Problem statement:
Precisely the lines from the one with "shipping: none -> 43.99" through the end of the data, both included, must make up the response, each restated word for word.

--- Extracted information ---

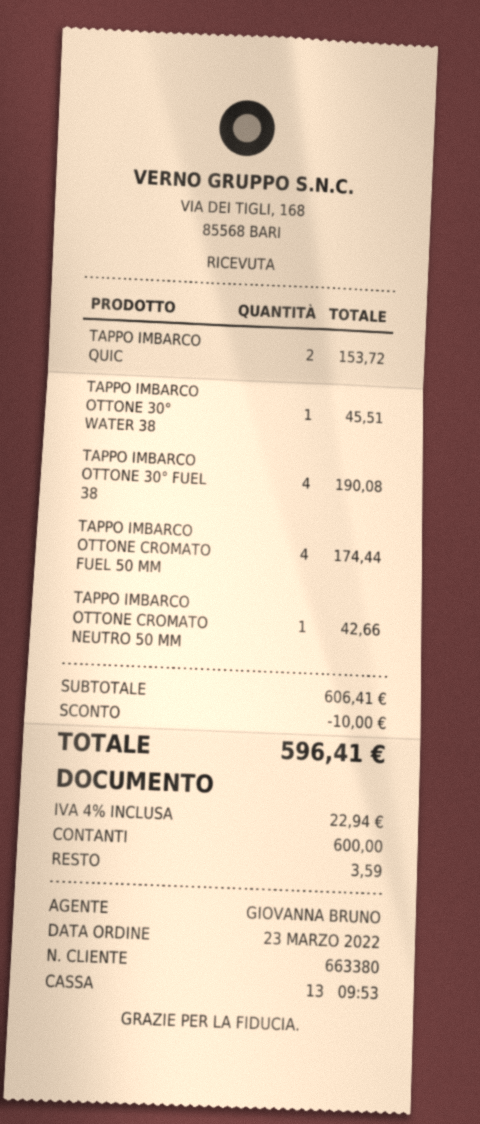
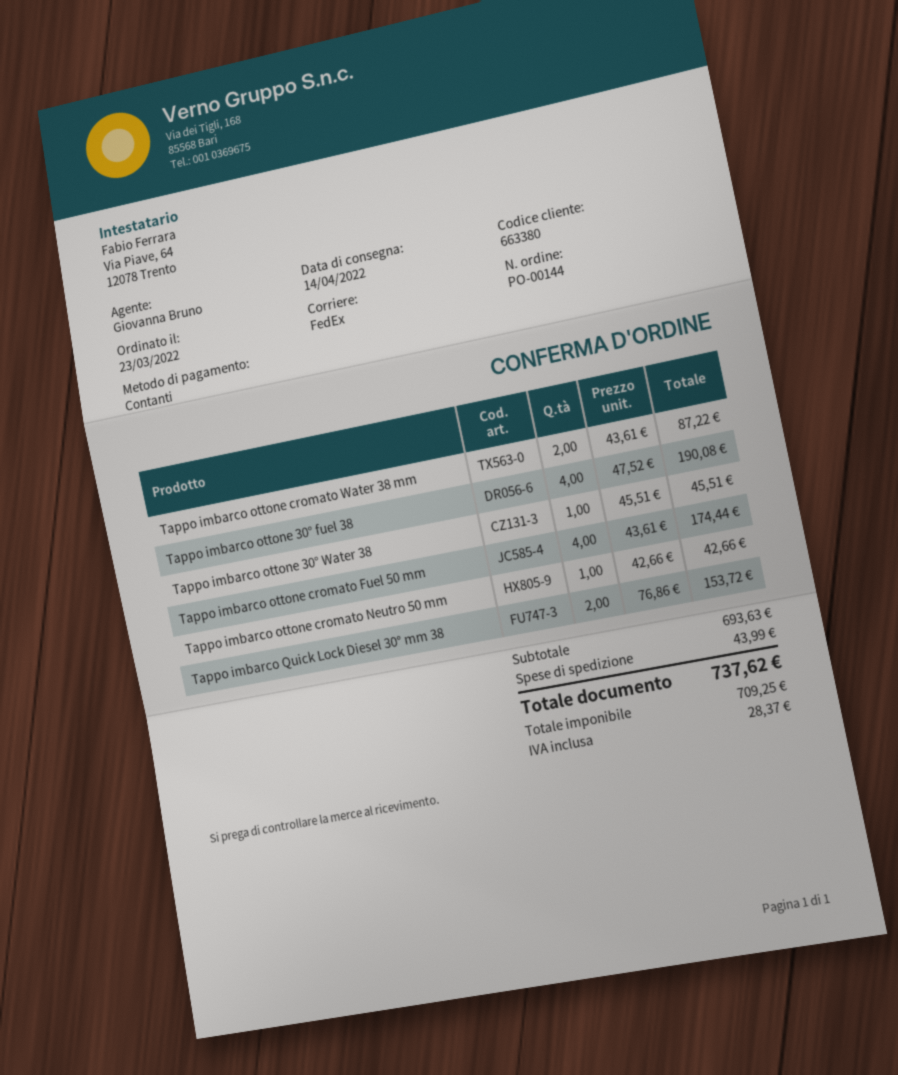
Tappo imbarco ottone cromato Water 38 mm: none -> 2 for 87.22
subtotal: 606.41 -> 693.63
discount: 10.00 -> none
shipping: none -> 43.99
tax: 22.94 -> 28.37
total: 596.41 -> 737.62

---

Written response:
shipping: none -> 43.99
tax: 22.94 -> 28.37
total: 596.41 -> 737.62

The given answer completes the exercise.